Re: adding pubmed ids to BAMS from Mark Montgomery on 2007-04-20 (public-semweb-lifesci@w3.org from April 2007)

From: Mark Montgomery <markm@kyield.com>
Date: Fri, 20 Apr 2007 10:13:05 -0700
To: "Alan Ruttenberg" <alanruttenberg@gmail.com>, "Kei Cheung" <kei.cheung@yale.edu>
Cc: "Huajun Chen @ Zhejiang University" <huajunsir@gmail.com>, "Jonathan Rees" <jar@mumble.net>, "chris mungall" <cjm@fruitfly.org>, "public-semweb-lifesci hcls" <public-semweb-lifesci@w3.org>, "Suzanna Lewis" <suzi@berkeleybop.org>, "Judith Blake" <jblake@informatics.jax.org>, "Barry Smith" <phismith@buffalo.edu>, "John Barkley" <jbarkley@nist.gov>
Message-ID: <027d01c7836f$29b429b0$a100a8c0@Inspiron>
Appreciate all of your debates and discussions recently- it's helped me and 
no doubt others think things through a bit. Suspect many of us are not 
chiming in to keep noise level down with rare tidbit of value to add- for 
example in my case we are still primarily on the drawing board in part until 
some of these issues can be resolved, at least internally.

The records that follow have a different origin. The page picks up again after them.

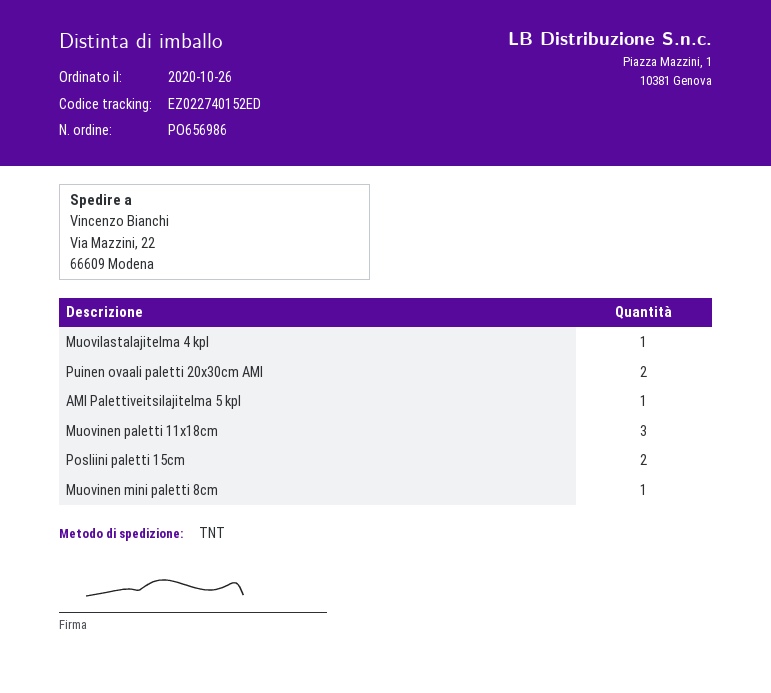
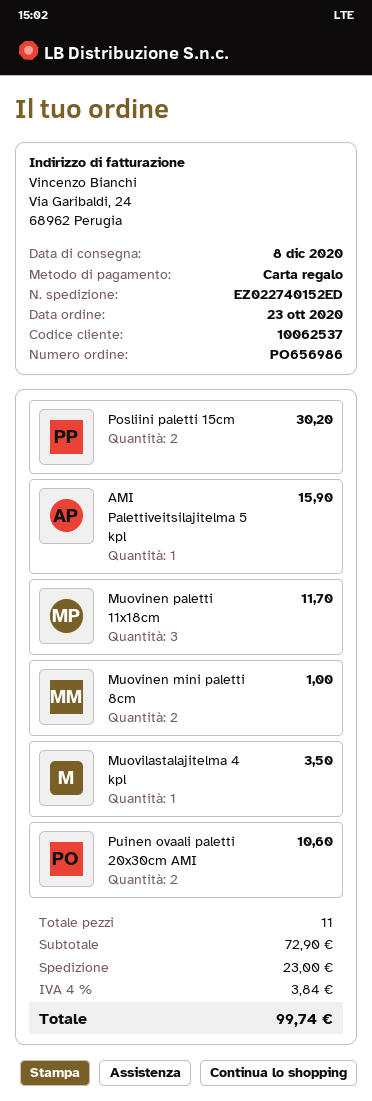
order date: 2020-10-26 -> 2020-10-23
Muovinen mini paletti 8cm: 1 -> 2

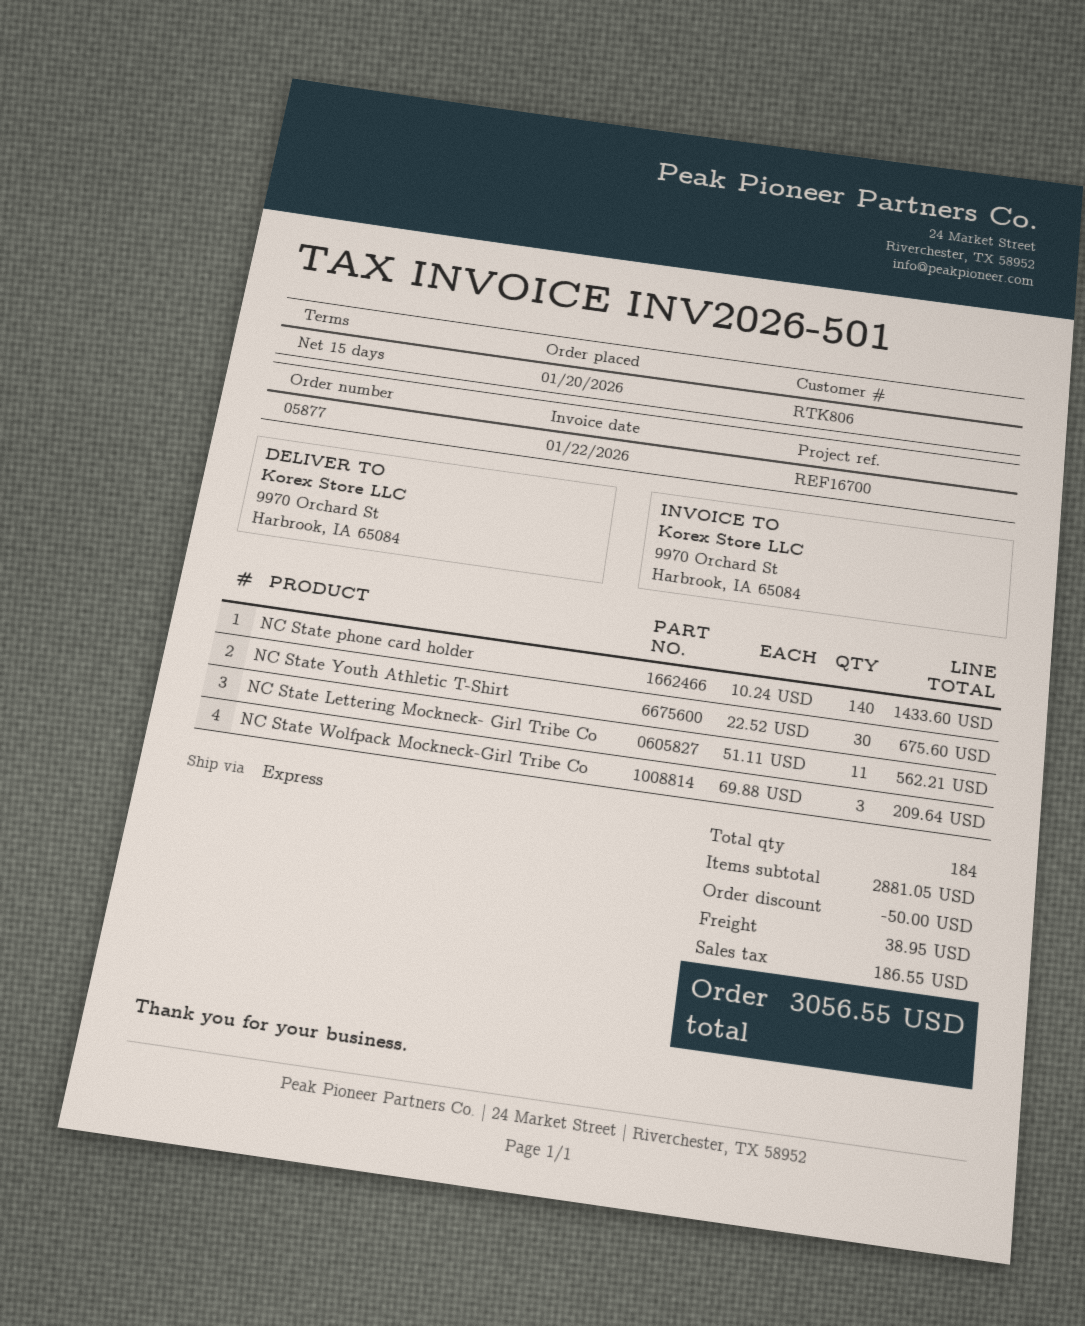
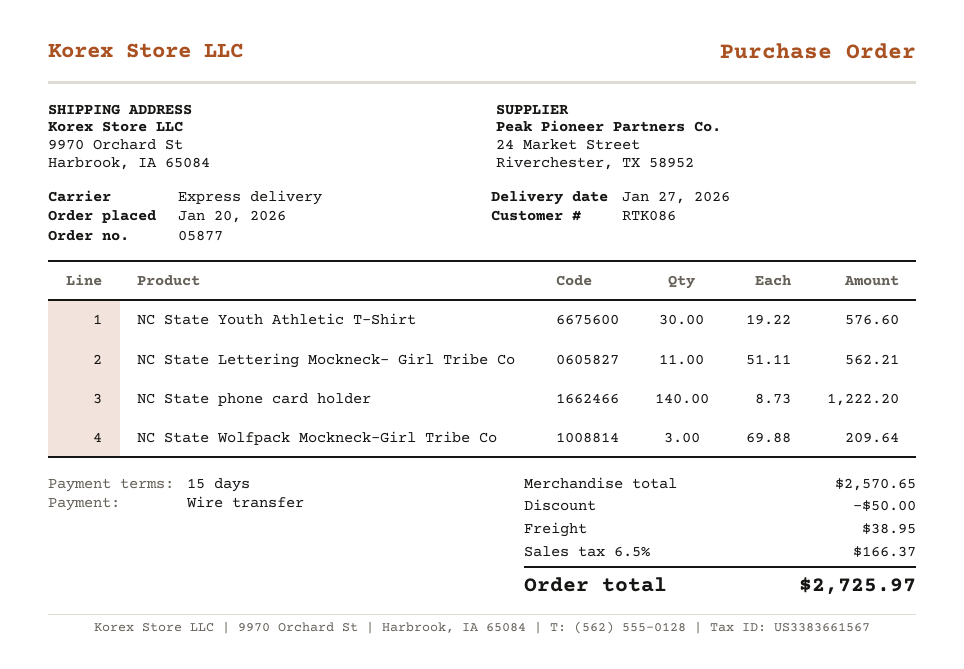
customer number: RTK806 -> RTK086
NC State phone card holder: 140 x 10.24 = 1433.60 -> 140 x 8.73 = 1222.20
NC State Youth Athletic T-Shirt: 30 x 22.52 = 675.60 -> 30 x 19.22 = 576.60
subtotal: 2881.05 -> 2570.65
tax: 186.55 -> 166.37
total: 3056.55 -> 2725.97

For internal efforts we are leaning towards prefixed numerical identifiers 
simply because it substantially increases the options for future 
differentiation and value, and is (in my mind for now at least) easier to 
amend, which is of course necessary for survival for most tool makers and 
their customers. The nuanced definitions between cultures, whether 
corp/academic/gov/regional/industry etc. are in part what prevents sameness 
of thought and encourages creativity and innovation. I am however also 
constantly mindful of the economics relating to adoption, and therefore 
attempt to reduce the need for costly maintenance.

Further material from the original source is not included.